> [Task details]: Your answer should consist of each line from the data below that contains "involving".

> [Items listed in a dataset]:
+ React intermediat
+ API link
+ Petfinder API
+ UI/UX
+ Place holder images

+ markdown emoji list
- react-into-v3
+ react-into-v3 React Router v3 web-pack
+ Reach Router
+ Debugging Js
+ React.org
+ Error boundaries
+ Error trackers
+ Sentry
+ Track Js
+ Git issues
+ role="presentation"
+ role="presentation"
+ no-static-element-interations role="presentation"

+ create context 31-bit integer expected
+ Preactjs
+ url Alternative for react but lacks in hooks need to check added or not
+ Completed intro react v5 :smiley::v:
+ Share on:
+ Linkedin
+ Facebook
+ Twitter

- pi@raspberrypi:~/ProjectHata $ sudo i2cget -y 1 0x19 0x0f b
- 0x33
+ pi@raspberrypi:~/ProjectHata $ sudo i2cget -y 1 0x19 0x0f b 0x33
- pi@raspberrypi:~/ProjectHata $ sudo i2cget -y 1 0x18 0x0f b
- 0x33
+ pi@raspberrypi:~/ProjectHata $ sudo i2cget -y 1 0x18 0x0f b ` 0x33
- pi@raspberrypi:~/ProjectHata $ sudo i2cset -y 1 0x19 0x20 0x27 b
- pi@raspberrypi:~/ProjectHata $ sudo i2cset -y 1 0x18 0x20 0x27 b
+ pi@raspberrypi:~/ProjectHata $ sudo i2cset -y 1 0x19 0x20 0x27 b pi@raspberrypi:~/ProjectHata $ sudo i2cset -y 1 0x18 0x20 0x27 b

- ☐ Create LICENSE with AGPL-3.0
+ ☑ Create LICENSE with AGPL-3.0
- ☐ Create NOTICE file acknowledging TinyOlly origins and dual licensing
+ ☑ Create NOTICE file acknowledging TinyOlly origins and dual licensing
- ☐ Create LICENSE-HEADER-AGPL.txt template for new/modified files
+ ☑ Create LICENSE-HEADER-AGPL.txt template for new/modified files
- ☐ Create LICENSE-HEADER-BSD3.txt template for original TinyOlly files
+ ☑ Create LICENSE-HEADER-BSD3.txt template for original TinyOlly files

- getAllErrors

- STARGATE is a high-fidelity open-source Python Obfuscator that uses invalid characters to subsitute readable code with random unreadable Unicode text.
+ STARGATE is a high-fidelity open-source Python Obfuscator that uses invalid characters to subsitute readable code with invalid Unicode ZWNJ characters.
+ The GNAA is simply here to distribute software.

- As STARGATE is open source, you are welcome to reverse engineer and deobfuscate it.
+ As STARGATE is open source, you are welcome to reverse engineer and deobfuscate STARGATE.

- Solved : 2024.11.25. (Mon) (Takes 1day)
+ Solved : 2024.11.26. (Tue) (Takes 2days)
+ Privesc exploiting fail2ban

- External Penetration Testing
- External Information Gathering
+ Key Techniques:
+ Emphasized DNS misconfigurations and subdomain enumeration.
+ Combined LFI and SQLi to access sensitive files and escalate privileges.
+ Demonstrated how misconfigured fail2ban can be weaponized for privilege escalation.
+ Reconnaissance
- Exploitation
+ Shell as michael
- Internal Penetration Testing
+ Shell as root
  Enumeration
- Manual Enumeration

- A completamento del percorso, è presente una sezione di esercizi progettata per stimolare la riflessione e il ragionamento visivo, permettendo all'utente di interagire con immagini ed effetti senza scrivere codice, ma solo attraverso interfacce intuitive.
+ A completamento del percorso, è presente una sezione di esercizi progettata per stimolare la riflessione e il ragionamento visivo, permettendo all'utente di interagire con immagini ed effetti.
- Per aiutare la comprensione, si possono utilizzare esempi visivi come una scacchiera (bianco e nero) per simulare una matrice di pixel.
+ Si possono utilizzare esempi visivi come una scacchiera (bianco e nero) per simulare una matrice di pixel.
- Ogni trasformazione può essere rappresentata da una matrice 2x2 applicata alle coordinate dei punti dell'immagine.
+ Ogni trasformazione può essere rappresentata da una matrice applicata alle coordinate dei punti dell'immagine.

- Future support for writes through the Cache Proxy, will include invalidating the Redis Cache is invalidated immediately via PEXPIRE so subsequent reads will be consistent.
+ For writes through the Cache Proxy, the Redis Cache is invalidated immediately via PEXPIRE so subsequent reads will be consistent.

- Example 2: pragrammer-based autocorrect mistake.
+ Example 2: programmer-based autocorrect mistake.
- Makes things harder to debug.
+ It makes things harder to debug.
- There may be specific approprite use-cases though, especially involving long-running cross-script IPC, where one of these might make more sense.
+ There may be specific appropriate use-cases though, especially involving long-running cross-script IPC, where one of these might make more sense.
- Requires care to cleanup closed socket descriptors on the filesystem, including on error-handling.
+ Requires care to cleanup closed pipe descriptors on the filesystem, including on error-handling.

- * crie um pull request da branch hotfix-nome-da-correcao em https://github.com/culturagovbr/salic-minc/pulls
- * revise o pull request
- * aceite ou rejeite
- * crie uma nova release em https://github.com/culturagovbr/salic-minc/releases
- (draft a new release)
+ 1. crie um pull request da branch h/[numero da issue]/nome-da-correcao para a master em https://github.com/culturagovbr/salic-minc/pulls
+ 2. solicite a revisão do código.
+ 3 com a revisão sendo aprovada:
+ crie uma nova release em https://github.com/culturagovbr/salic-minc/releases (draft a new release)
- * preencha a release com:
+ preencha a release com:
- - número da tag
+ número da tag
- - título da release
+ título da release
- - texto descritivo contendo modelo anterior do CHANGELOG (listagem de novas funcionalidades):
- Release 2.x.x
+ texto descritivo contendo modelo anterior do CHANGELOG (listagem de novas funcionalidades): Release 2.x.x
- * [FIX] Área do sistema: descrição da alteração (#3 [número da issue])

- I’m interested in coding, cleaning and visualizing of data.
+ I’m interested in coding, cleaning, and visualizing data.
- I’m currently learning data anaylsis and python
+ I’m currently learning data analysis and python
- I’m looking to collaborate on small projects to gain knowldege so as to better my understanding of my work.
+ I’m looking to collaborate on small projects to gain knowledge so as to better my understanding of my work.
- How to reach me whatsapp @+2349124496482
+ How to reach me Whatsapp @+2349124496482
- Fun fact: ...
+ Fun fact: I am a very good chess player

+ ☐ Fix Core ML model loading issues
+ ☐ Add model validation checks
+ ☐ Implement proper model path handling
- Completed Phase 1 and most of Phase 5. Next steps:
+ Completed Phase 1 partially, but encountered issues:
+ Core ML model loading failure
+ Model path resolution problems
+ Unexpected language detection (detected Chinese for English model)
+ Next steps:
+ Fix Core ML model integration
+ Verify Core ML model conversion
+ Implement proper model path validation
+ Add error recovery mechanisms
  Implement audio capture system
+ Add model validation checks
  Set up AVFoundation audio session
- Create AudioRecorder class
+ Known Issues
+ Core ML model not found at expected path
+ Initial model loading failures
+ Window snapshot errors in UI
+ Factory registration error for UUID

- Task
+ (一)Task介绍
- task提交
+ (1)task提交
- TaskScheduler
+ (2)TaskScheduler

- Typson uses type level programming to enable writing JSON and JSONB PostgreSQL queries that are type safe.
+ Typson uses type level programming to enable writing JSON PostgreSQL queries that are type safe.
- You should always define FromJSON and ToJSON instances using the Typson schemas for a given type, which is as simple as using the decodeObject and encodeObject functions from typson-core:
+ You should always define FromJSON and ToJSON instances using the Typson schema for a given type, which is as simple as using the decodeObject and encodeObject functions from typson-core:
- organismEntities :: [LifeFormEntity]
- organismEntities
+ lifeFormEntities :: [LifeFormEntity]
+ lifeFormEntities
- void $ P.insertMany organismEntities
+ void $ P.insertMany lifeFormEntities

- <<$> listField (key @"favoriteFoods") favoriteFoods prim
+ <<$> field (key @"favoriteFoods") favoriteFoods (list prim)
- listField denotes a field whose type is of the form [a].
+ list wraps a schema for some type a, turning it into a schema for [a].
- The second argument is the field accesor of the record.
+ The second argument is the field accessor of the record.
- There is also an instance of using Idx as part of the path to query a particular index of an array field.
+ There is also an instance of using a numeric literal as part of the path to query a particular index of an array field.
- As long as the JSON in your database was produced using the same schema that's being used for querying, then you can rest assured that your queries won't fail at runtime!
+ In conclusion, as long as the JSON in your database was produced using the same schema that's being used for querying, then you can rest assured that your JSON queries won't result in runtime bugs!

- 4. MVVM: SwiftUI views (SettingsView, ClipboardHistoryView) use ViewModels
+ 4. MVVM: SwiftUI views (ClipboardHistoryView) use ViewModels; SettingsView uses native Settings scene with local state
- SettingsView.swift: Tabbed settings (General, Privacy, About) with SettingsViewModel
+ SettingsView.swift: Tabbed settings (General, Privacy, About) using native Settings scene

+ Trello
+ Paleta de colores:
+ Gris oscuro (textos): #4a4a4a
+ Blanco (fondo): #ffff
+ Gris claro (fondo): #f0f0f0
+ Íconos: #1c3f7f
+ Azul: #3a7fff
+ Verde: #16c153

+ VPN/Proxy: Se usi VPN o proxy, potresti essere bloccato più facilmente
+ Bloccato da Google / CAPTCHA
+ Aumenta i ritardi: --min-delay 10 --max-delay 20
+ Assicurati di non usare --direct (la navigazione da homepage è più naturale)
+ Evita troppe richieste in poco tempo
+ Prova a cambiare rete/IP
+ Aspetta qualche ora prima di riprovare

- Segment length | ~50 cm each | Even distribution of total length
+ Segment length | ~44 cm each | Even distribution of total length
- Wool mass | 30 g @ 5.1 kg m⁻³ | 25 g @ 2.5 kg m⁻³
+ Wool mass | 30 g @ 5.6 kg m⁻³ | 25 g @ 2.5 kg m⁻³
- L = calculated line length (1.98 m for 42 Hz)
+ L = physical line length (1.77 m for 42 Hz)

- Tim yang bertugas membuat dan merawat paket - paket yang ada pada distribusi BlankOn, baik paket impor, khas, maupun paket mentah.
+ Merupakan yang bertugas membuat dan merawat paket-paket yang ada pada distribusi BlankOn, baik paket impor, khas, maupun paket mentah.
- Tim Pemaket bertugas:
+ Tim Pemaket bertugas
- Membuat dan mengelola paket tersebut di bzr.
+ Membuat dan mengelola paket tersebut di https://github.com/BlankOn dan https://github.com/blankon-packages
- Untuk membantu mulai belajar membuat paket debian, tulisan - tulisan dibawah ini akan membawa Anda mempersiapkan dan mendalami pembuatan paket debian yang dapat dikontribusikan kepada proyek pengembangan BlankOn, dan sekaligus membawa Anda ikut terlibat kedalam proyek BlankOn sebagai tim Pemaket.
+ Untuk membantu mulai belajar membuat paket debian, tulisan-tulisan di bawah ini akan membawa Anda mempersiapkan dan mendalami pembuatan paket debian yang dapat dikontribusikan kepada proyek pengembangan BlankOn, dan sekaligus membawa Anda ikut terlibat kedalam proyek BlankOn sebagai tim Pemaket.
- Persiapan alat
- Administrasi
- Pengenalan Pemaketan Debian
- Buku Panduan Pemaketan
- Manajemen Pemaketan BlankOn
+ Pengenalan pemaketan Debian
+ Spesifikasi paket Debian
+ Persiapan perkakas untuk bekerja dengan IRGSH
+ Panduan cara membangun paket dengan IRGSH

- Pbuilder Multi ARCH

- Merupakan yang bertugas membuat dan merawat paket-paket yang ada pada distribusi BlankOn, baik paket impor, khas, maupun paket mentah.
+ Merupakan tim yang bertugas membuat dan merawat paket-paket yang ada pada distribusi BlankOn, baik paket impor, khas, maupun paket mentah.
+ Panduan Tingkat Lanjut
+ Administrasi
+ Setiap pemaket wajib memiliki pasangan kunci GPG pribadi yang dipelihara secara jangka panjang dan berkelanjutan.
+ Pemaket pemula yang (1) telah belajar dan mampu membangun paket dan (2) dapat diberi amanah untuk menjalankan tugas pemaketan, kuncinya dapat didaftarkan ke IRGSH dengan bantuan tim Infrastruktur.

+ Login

> [Written answer]:
- There may be specific approprite use-cases though, especially involving long-running cross-script IPC, where one of these might make more sense.
+ There may be specific appropriate use-cases though, especially involving long-running cross-script IPC, where one of these might make more sense.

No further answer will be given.